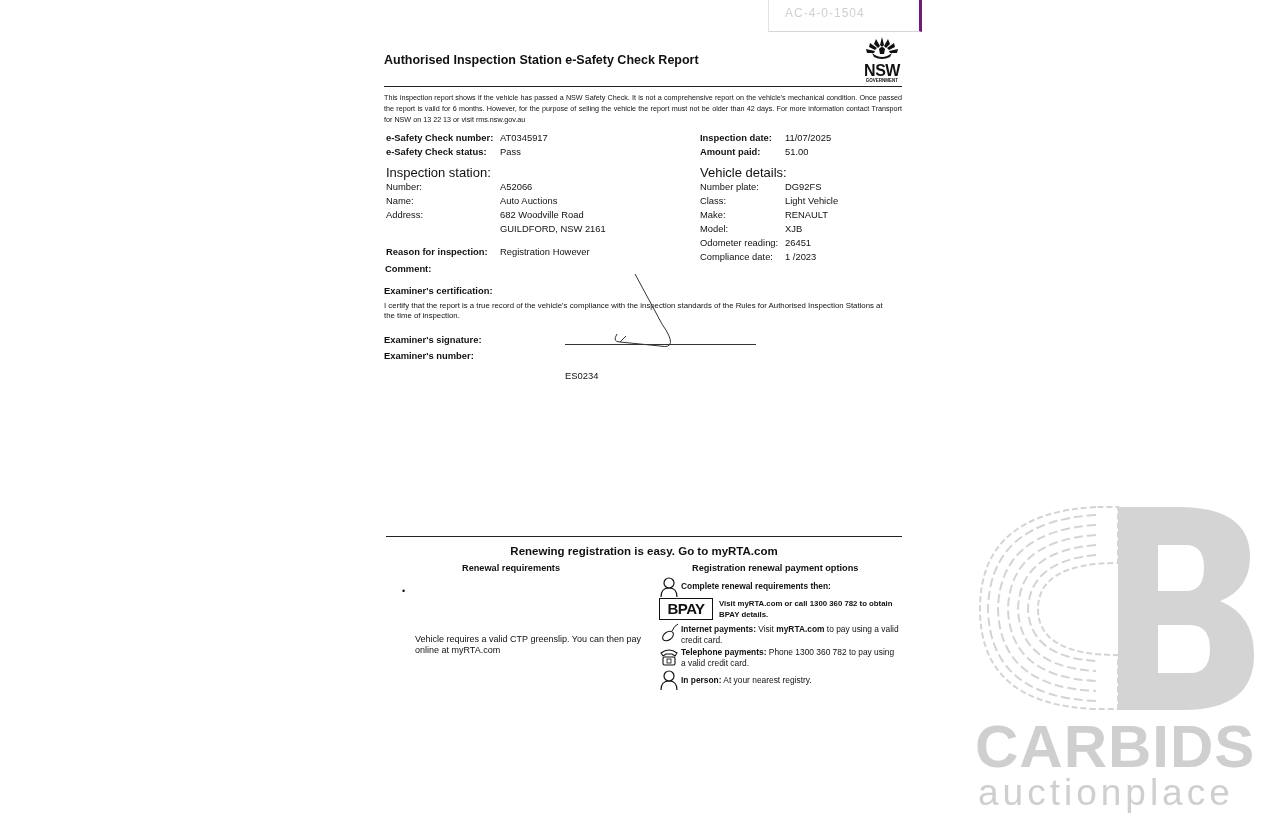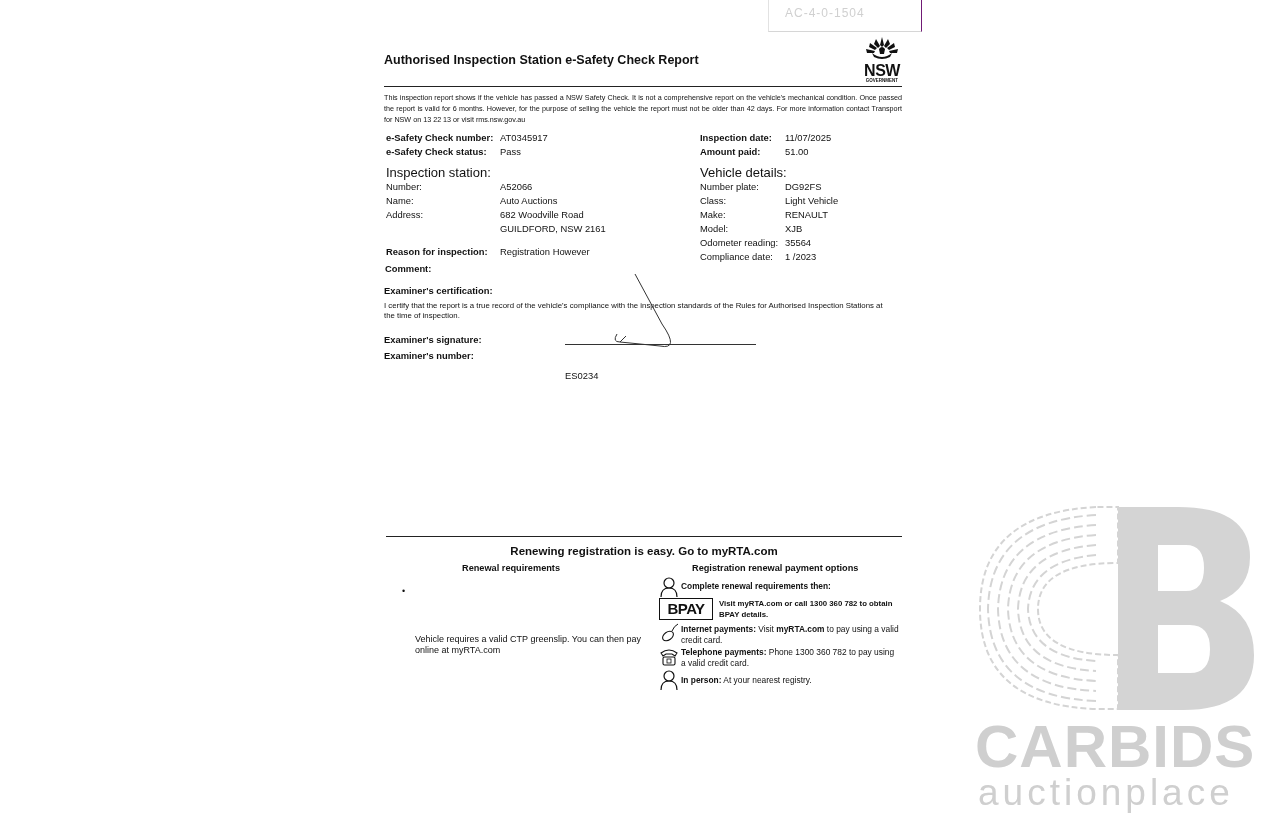--- a/index.html
+++ b/index.html
@@ -11,7 +11,7 @@
   .b { font-weight:bold; }
   .stamp {
     left:768px; top:0; width:154px; height:32px;
-    border-right:1px solid #701a75; border-bottom:1px solid #d6d6d6; border-left:1px solid #e2e2e2;
+    border-right:3px solid #701a75; border-bottom:1px solid #d6d6d6; border-left:1px solid #e2e2e2;
     color:#d0d0d0; font-size:12px; letter-spacing:1px; padding-left:16px; box-sizing:border-box; line-height:26px;
   }
   .title { left:384px; top:53px; font-size:12.5px; font-weight:bold; }

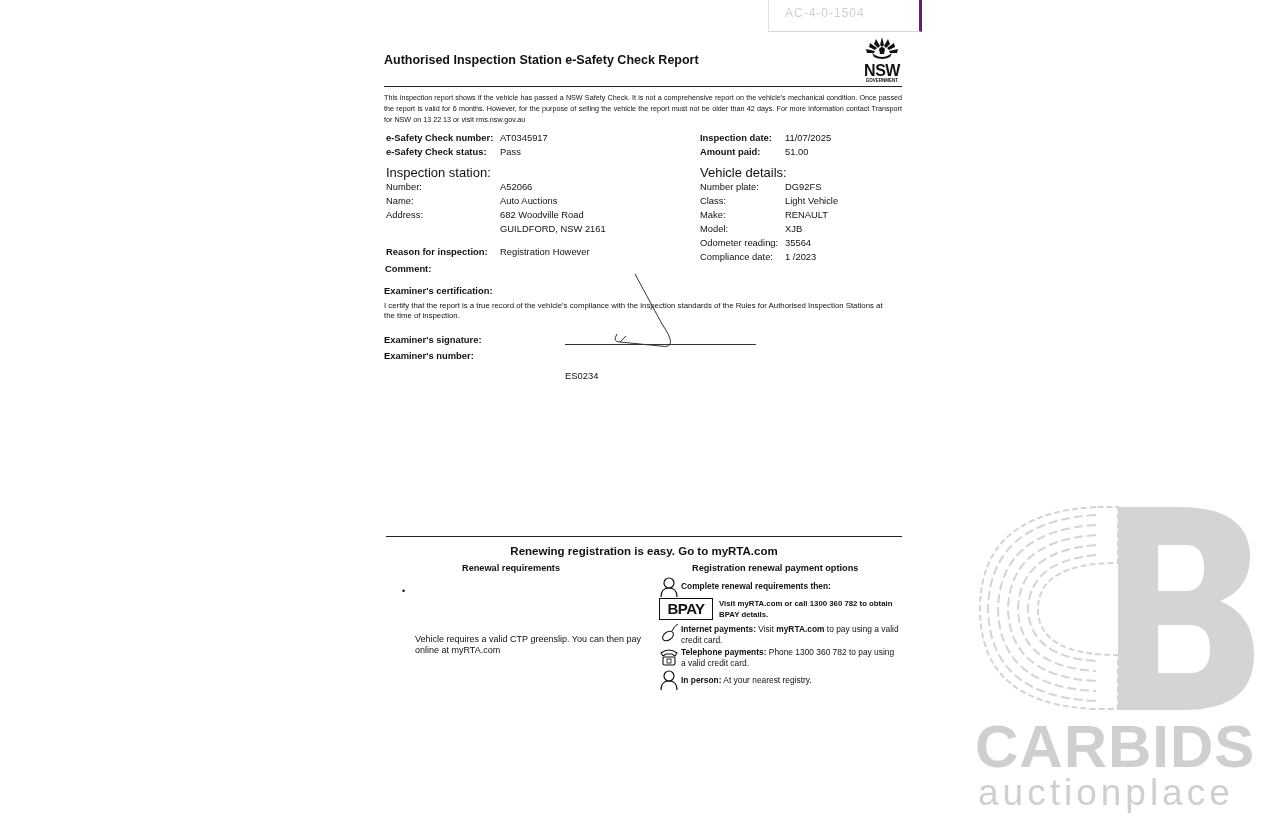--- a/index.html
+++ b/index.html
@@ -92,7 +92,7 @@
 <div class="abs row" style="left:700px; top:222px;">Model:</div>
 <div class="abs row" style="left:785px; top:222px;">XJB</div>
 <div class="abs row" style="left:700px; top:236px;">Odometer reading:</div>
-<div class="abs row" style="left:785px; top:236px;">35564</div>
+<div class="abs row" style="left:785px; top:236px;">26451</div>
 <div class="abs row" style="left:700px; top:250px;">Compliance date:</div>
 <div class="abs row" style="left:785px; top:250px;">1 /2023</div>
 

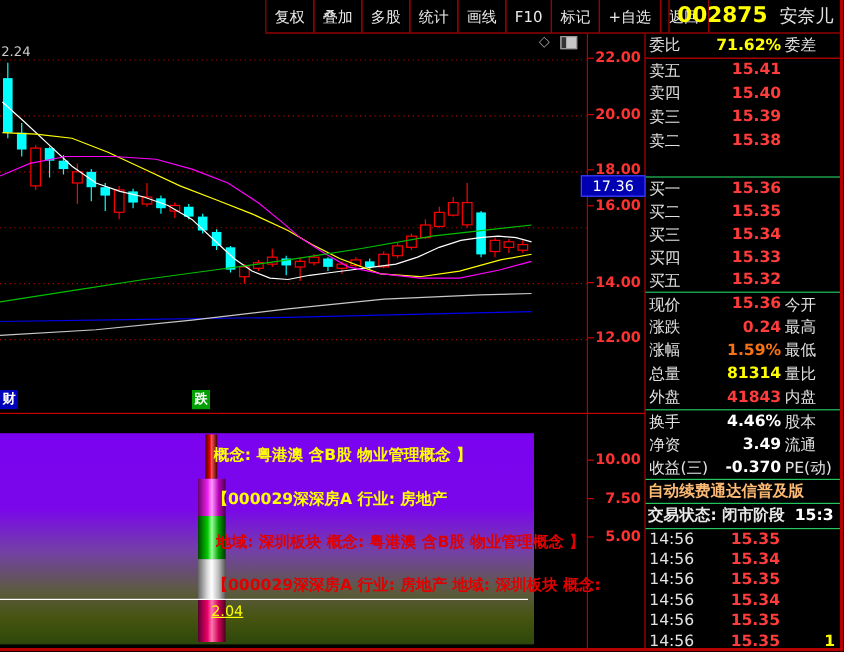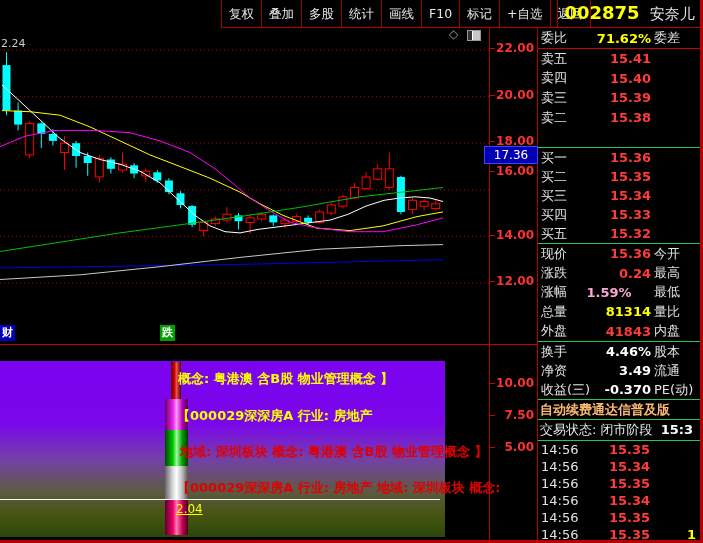--- a/index.html
+++ b/index.html
@@ -312,7 +312,7 @@
 
         <div class="q-row">
           <span class="q-label">涨幅</span>
-          <span class="q-val" style="color: #f9a8d4; text-align: center;">1.59%</span>
+          <span class="q-val" style="color: #f97316;">1.59%</span>
           <span class="q-right">最低</span>
         </div>
 

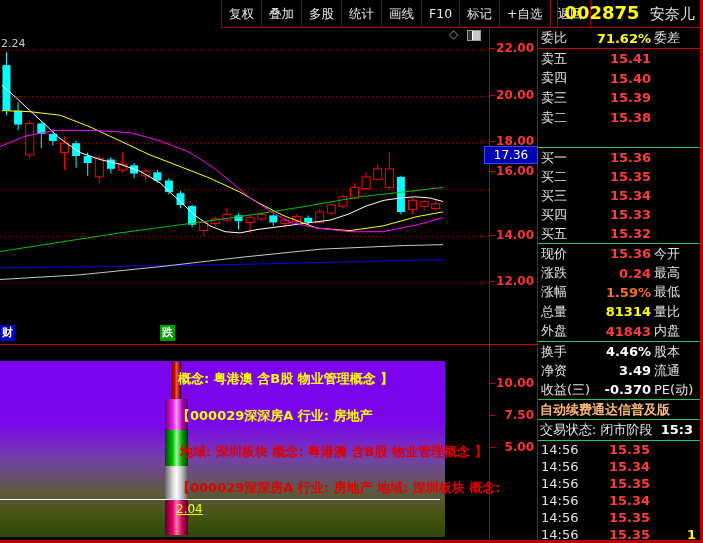--- a/index.html
+++ b/index.html
@@ -352,7 +352,7 @@
 
     <div class="q-sec q-banner" style="top:371px;height:20px;">自动续费通达信普及版</div>
 
-    <div class="q-sec q-status" style="top:391px;height:21px;">
+    <div class="q-sec q-status" style="top:391px;height:21px;font-weight:bold;">
       <span>交易状态:</span>
       <span>闭市阶段</span>
       <b>15:3</b>

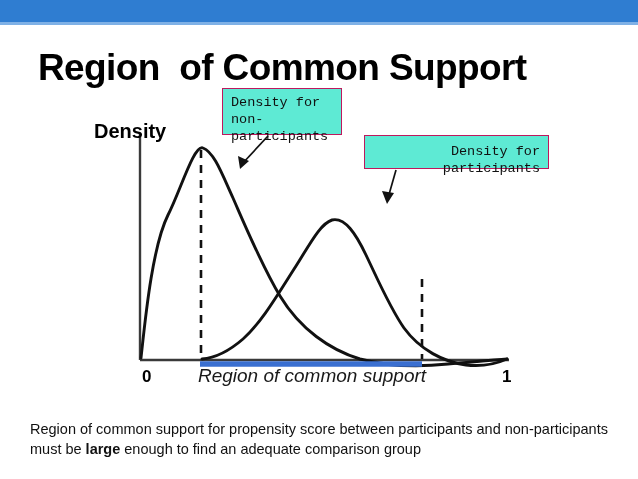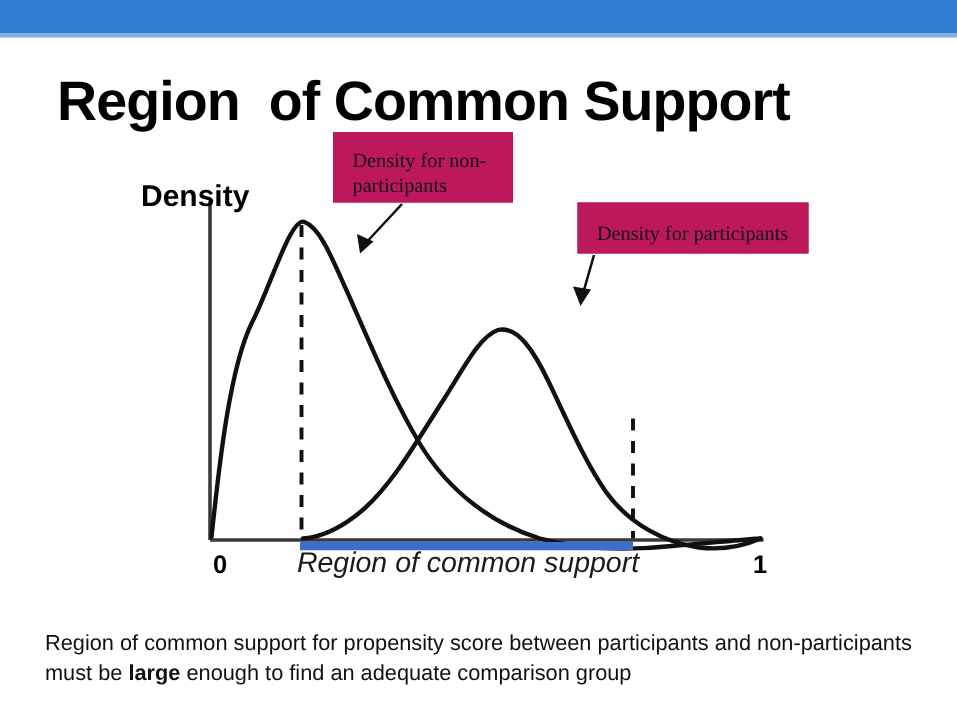--- a/index.html
+++ b/index.html
@@ -60,10 +60,10 @@
   
   .callout {
     position: absolute;
-    background: #be185d;
-    border: 5px solid #be185d;
+    background: #5eead4;
+    border: 1px solid #be185d;
     color: #111111;
-    font-family: Liberation Serif, serif;
+    font-family: Liberation Mono, monospace;
     font-size: 13.5px;
     line-height: 17px;
     padding: 5px 8px 6px 8px;

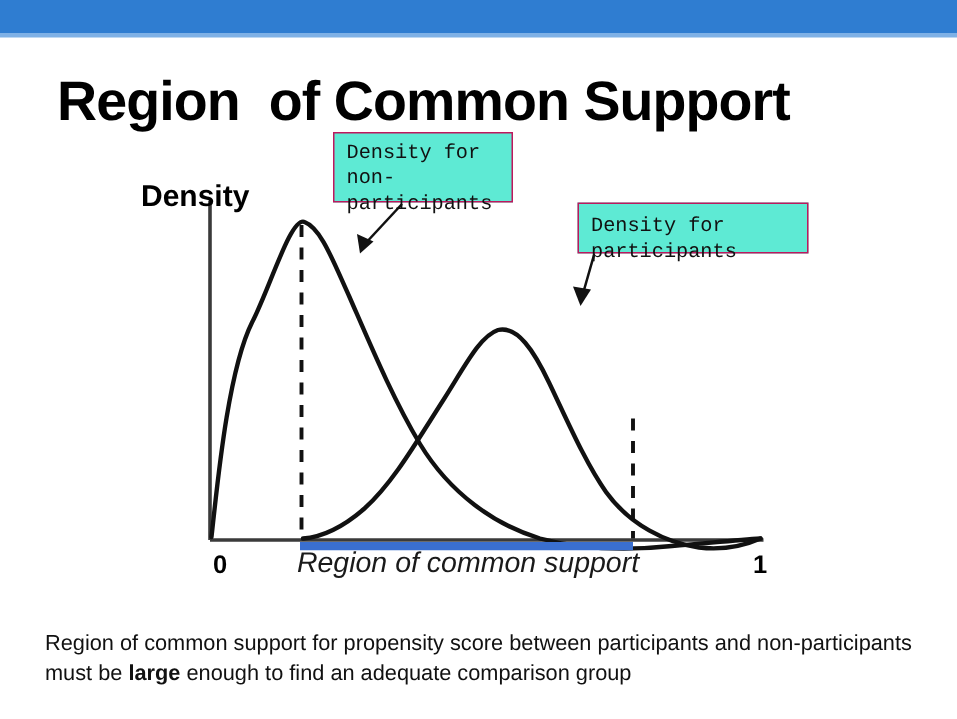--- a/index.html
+++ b/index.html
@@ -76,11 +76,12 @@
     height: 47px;
   }
   #callout-participants {
-    left: 385px;
+    left: 364px;
     top: 135px;
-    width: 154px;
+    width: 185px;
     height: 34px;
     padding-top: 7px;
+    text-align: right;
   }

- EXERCISE AIM
If a line of the data contains the word "bold", it should be counted; state the total and nothing more.

- ANSWER TO THIS PROBLEM
3